Information supplied:
>>>

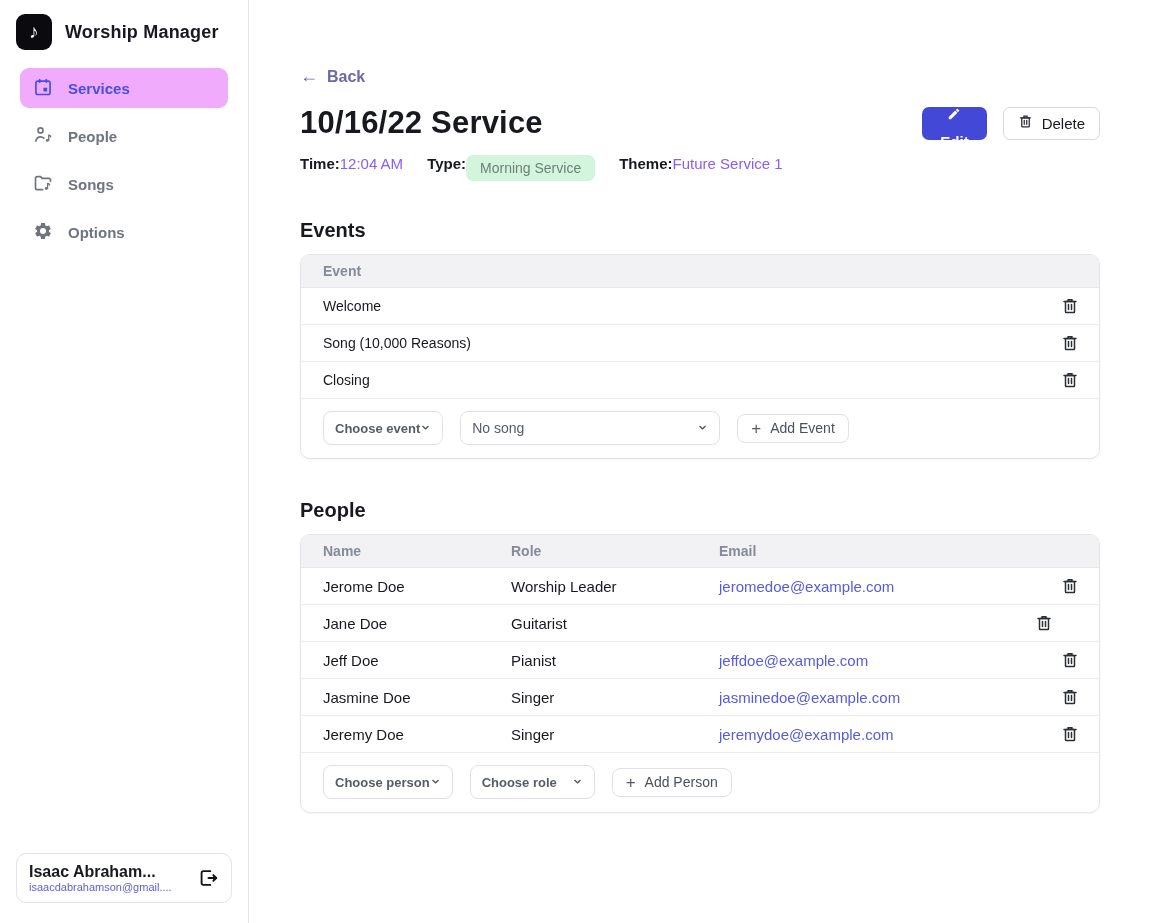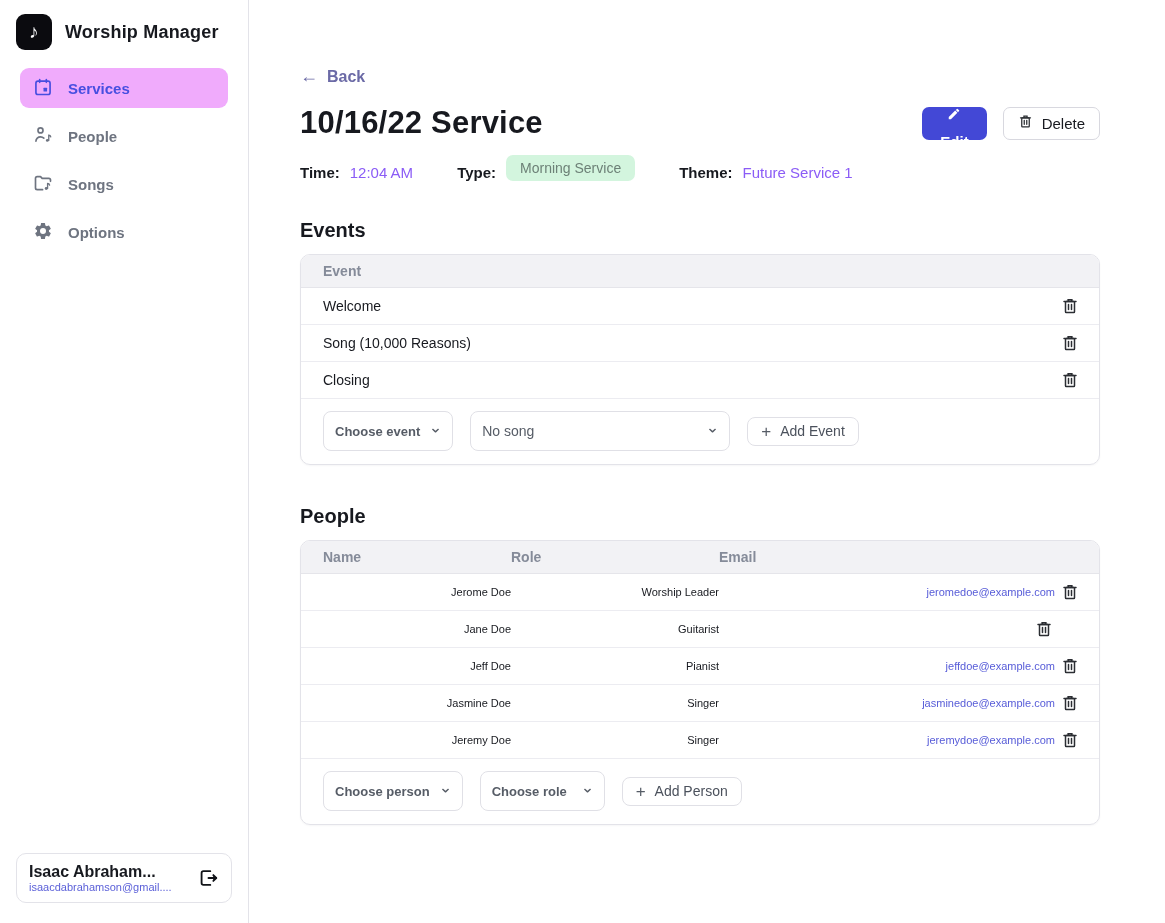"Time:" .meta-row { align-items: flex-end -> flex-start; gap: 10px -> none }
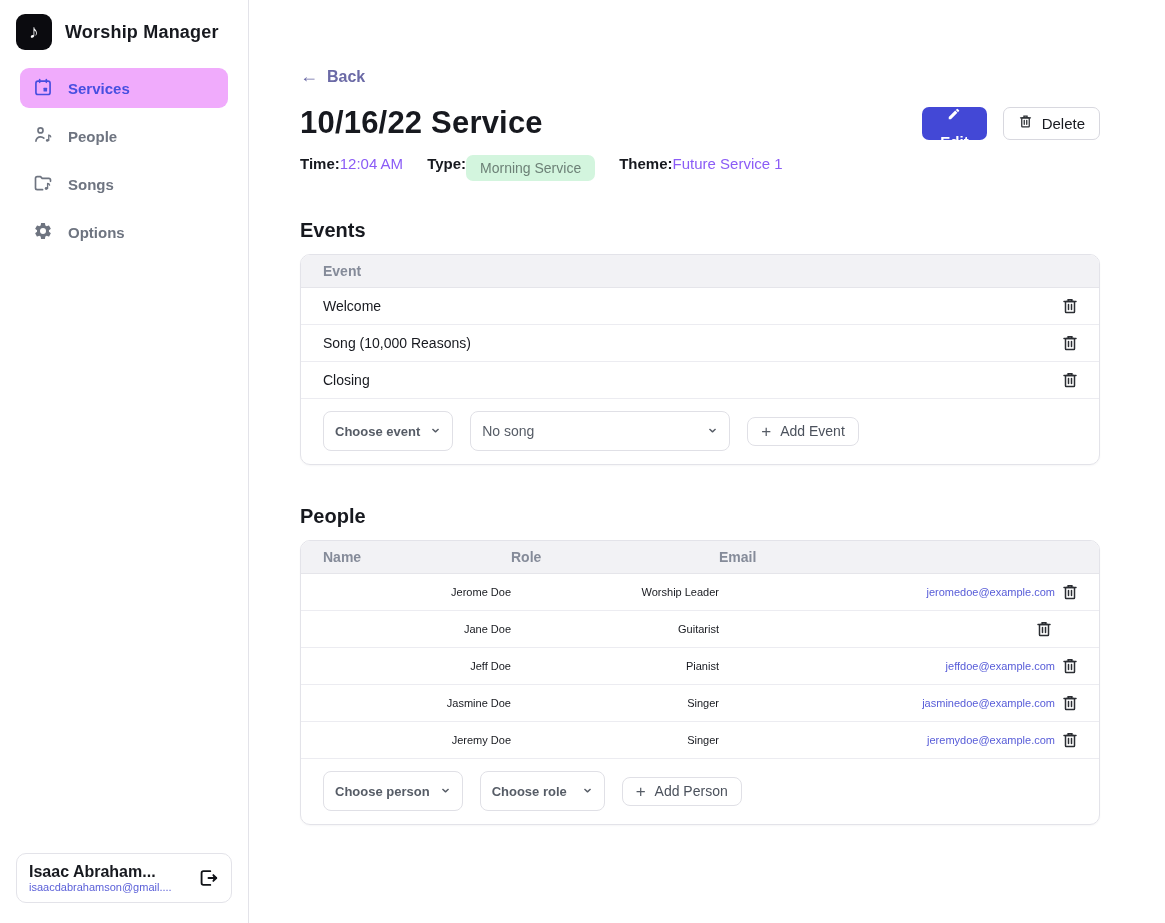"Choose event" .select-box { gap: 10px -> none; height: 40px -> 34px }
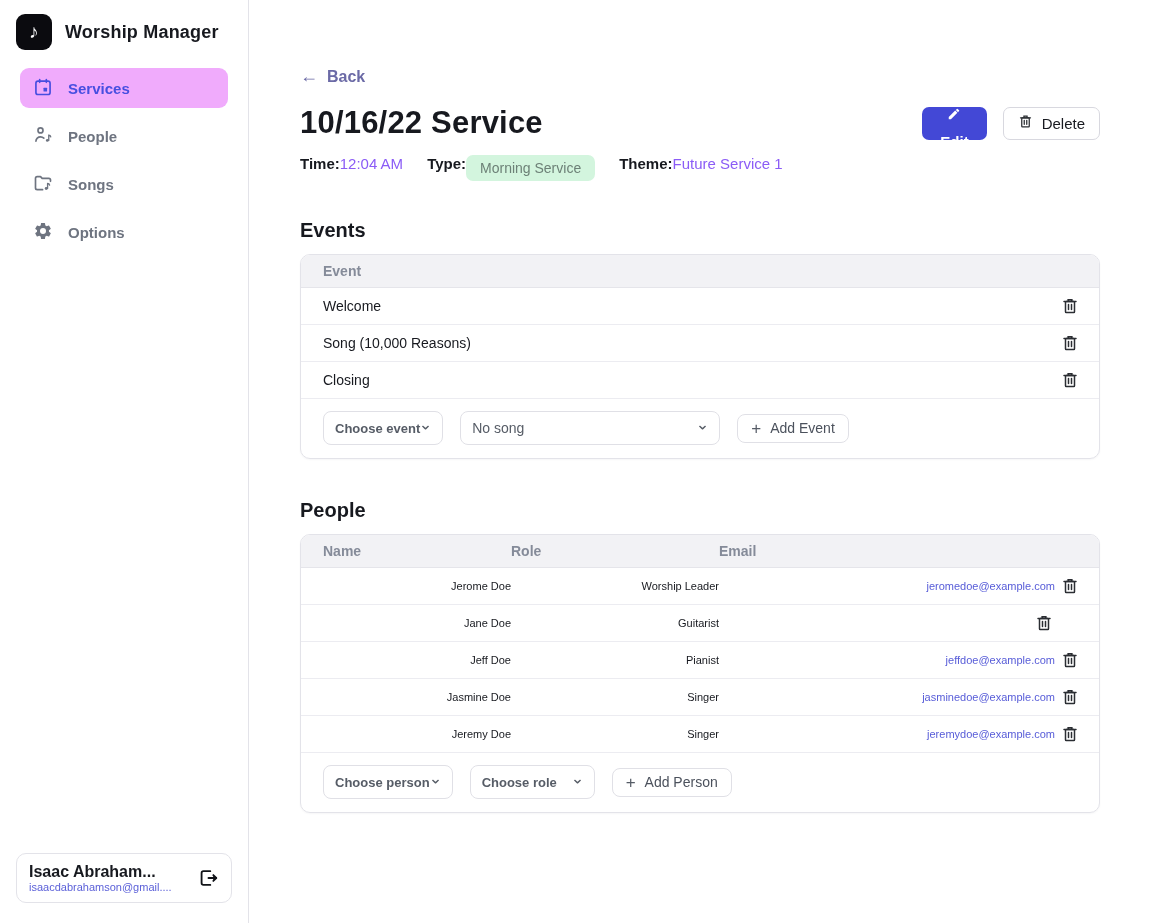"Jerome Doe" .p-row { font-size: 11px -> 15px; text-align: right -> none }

<<<
>>>

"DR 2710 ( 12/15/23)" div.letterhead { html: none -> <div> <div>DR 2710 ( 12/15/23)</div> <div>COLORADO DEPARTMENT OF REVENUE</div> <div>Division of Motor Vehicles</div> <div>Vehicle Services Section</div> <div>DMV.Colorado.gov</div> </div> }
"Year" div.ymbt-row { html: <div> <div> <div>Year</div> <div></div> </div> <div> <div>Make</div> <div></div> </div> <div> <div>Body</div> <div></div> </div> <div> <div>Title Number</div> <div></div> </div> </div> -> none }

<<<

Among the entries above, take the line with "align-items: flex-end ->", the line with "font-size: 11px ->", and all the lines between them, and restate them word for word without pictures.

Finished task:
"Time:" .meta-row { align-items: flex-end -> flex-start; gap: 10px -> none }
"Choose event" .select-box { gap: 10px -> none; height: 40px -> 34px }
"Jerome Doe" .p-row { font-size: 11px -> 15px; text-align: right -> none }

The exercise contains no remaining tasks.